Il pensiero di Michelangelo affascina tutti sin da subito, soprattutto l’idea di una bellezza intrinseca nelle cose e nelle persone che spesso non riesce ad essere disvelata, come imprigionata in un blocco di marmo.
Ed è qui che nasce il paragone con il coaching. In Change Project crediamo fermamente che le persone abbiano in sé tutte le caratteristiche e le potenzialità per emergere e raggiungere risultati eccelsi, proprio come Michelangelo credeva che un blocco di marmo racchiudesse in sé una splendida scultura. E crediamo anche che molte di queste persone non riescano a raggiungere dei risultati perché sono imprigionate da un blocco.
Il coaching fa proprio questo: disvela la vera essenza della persona facendogli scoprire tutti gli strumenti che già possiede (e che spesso non conosce) per ottenere risultati, raggiungere obiettivi, ecc. Nel processo di coaching, il coach è “solo un aiuto”: non indica la strada, non da la soluzione. Il coach aiuta la persona a trovare la sua propria strada per raggiungere i suoi personali obiettivi, ampliandone la capacità di esplorare risorse e ambiente circostante.
John Withmore usava il modello G.R.O.W. per aiutare i suoi coachee.

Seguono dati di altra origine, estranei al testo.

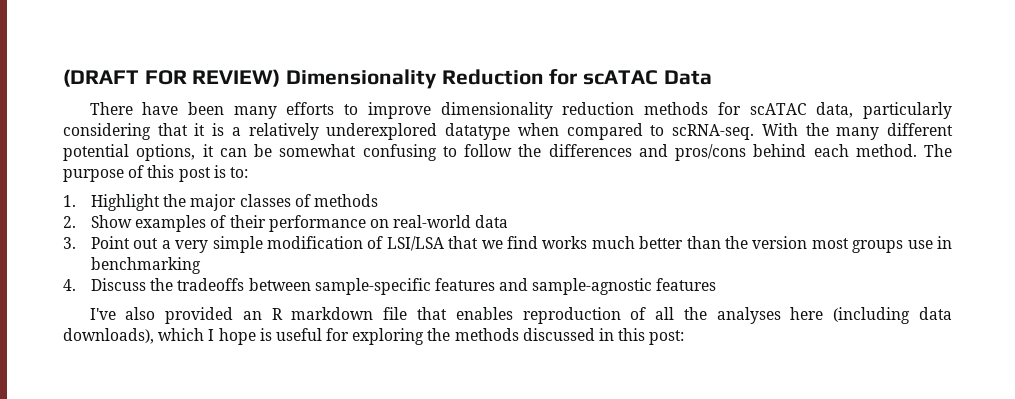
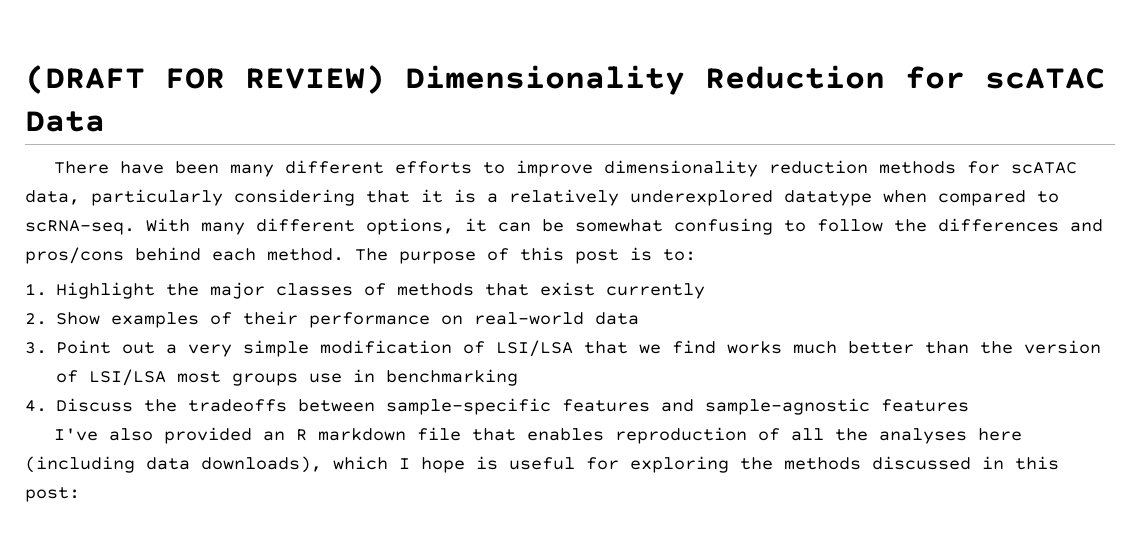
- There have been many efforts to improve dimensionality reduction methods for scATAC data, particularly considering that it is a relatively underexplored datatype when compared to scRNA-seq.
+ There have been many different efforts to improve dimensionality reduction methods for scATAC data, particularly considering that it is a relatively underexplored datatype when compared to scRNA-seq.
- With the many different potential options, it can be somewhat confusing to follow the differences and pros/cons behind each method.
+ With many different options, it can be somewhat confusing to follow the differences and pros/cons behind each method.
- 1. Highlight the major classes of methods
+ 1. Highlight the major classes of methods that exist currently
- 3. Point out a very simple modification of LSI/LSA that we find works much better than the version most groups use in benchmarking
+ 3. Point out a very simple modification of LSI/LSA that we find works much better than the version of LSI/LSA most groups use in benchmarking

Il modello GROW è in realtà un acronimo che indica i passi da seguire nel processo di coaching:
G = Goal = Obiettivo. Il primissimo passo da fare è identificare lo Stato Desiderato da raggiungere, trasformandolo da desiderio ad obiettivo concreto, tempificato, motivante e che sia sotto la diretta sfera di controllo del coachee. Senza un obiettivo ben definito, non si potrà raggiungere nessun obiettivo! Per tale ragione questa fase è probabilmente la più delicata di tutto il processo.
R = Reality = Realtà. E’ la fase in cui si analizza il presente (N.B. il coaching non scava nel passato) con i suoi ostacoli e le sue risorse, cercando di individuare quali sono i blocchi e e su cosa possiamo agire.
O = Options = Opzioni. Questa è la fase generatrice di idee e possibilità. In questo passaggio il coachee naviga tra le infinite possibilità che potrebbe esplorare. E’ il momento dell’abbondanza di idee, in cui si possono anche usare tecniche di visualizzazione o usare le metafore (Come ci insegnano Bendler e Grinder nel loro libro La struttura della Magia).
W = Will = Volontà. A questo punto il coachee arriverà a fare le sue scelte tra le possibilità esplorate in precedenza. Definirà le azioni che vuole mettere in pratica, come metterle in pratica, le tempistiche e come misurarne l’effettiva efficacia.
L’incontro successivo si aprirà quindi con la fase di CHECK, attraverso la quale si misura l’efficacia e fattibilità delle azioni intraprese.
Da Withmore ad oggi molti altri modelli sono stati progettati da altri coach ma questo definisce sempre la traccia di base a cui fare riferimento per “eliminare il soverchio” e liberare l’opera d’arte che è rinchiusa nei vostri collaboratori.
So bene che di menti geniali come quella di Michelangelo ne esistono poche: questo non significa che ognuno di noi non abbia in sé la capacità di raggiungere risultati ben più grandi di quello che pensa. La forza del coaching sta proprio qui: nella capacità di disvelare la vera bellezza e potenzialità che ognuno di noi possiede, come un David racchiuso in un blocco di marmo ancora da scoprire!